In excel sheet i want to compare the 2 columns. The column names like file_1 and file_2. by using these 2 cols want to create the another col like 'diff' by using excel formula [countifs]. In case , if file_1 and file_2 column records matched it should be 0 (Zero) in diff column otherwise it should be 1. But, i am not as excepted result. Could please help anyone.
here is my inputs :
file_1 file_2
G G
A B
C F
E H
A C
H E
Output Dataframe :
file_1 file_2 diff
G G 0
A B 1
C F 1
E H 0
A C 0
H E 0
Sample code :
df = pd.read_excel('file1.xlsx')
df1 = df[df['file_1'].isin(df['file_2'])]
df['diff'] = df1
print(df)
CodePudding user response:
This should work;
import pandas as pd
import numpy as np
df['diff'] = np.where(df['file_1'] == df['file_2'] , '0', '1')

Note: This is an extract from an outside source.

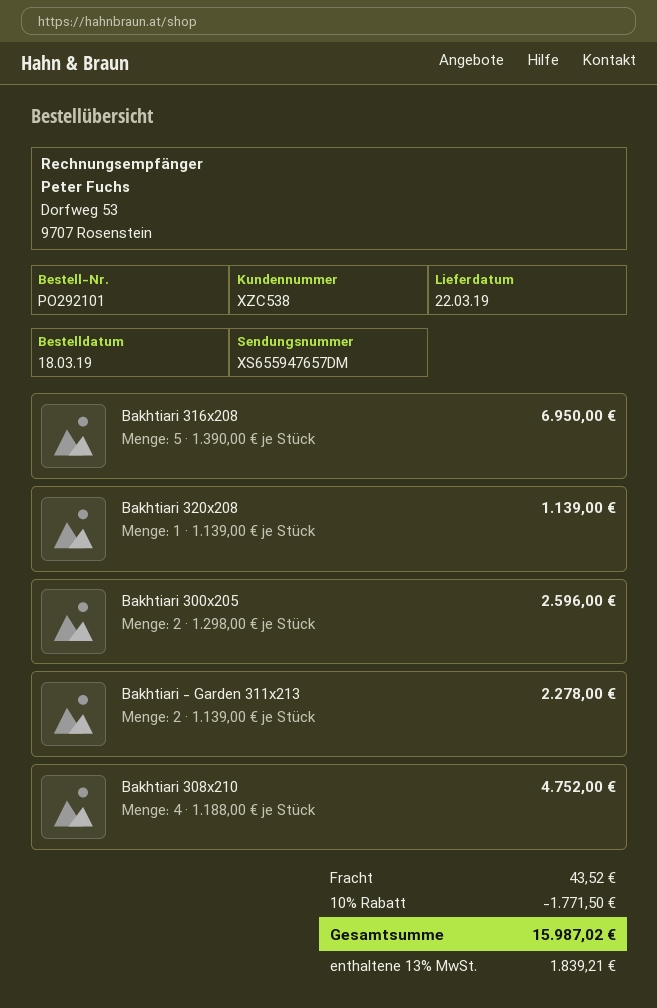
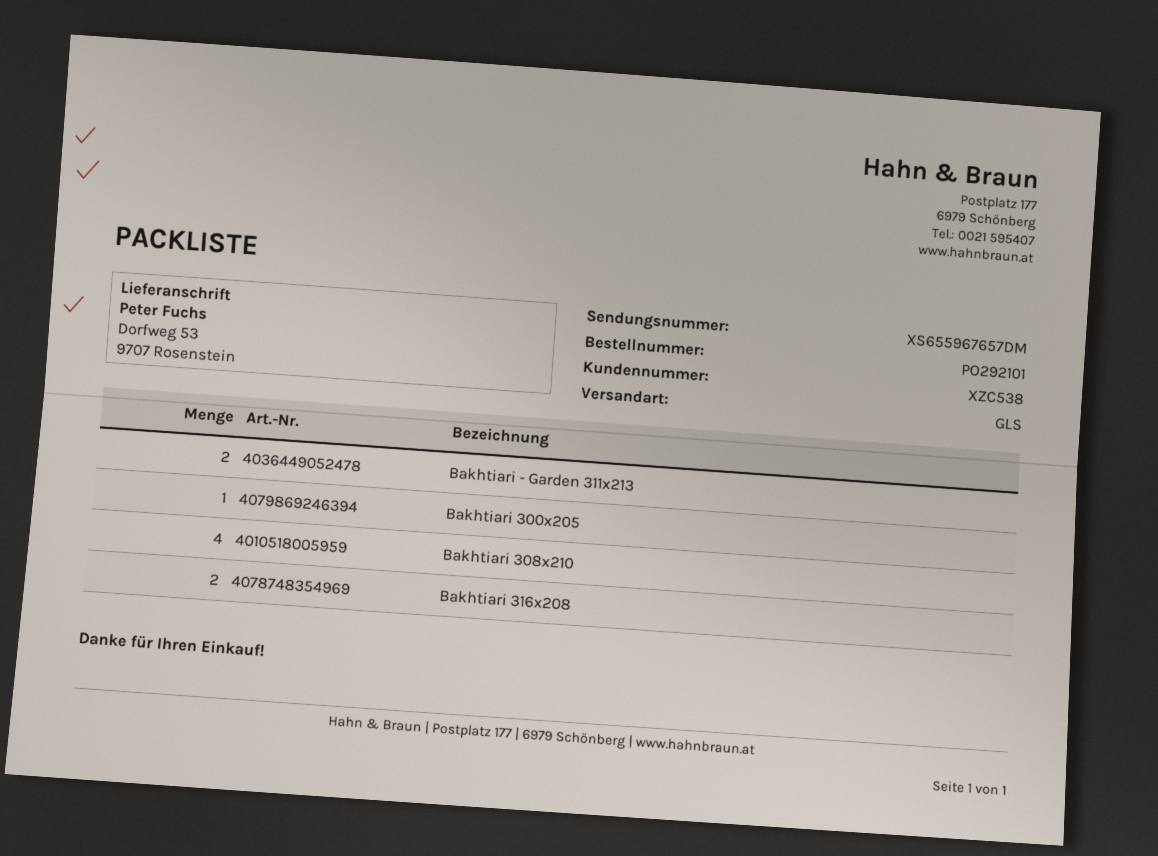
tracking number: XS655947657DM -> XS655967657DM
Bakhtiari 316x208: 5 -> 2
Bakhtiari 320x208: 1 -> none
Bakhtiari 300x205: 2 -> 1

CodePudding user response:
You can use isin and convert to boolean:
df['diff'] = (~df['file_2'].isin(df['file_1'])).astype(int)
output:
file_1 file_2 diff
0 G G 0
1 A B 1
2 C F 1
3 E H 0
4 A C 0
5 H E 0
CodePudding user response:
I think the statement:
df1 = df[df['file_1'].isin(df['file_2'])]
builds a dataframe (df1) where each row is a row from the original dataframe (df) when the value in column "file_1" (in the current row) is available in ANY row of column "file_2". It compares each value of column "file_1"with all values of column "file_2"
So, from your code, the df1 output is:
file_1 file_2
0 G G
2 C F
3 E H
5 H E
I would suggest to use a simple statement like the following:
df2 = np.where(df.file_1 == df.file_2, 0,1)
It compares value in column "file_1" with the value in column "file_2"for each row and same row.
The code looks like the following:
import pandas as pd
import numpy as np
df = pd.read_excel('file1.xlsx')
df2 = np.where(df.file_1 == df.file_2, 0,1)
df['diff'] = df2
print(df)
The output is:
file_1 file_2 diff
0 G G 0
1 A B 1
2 C F 1
3 E H 1
4 A C 1
5 H E 1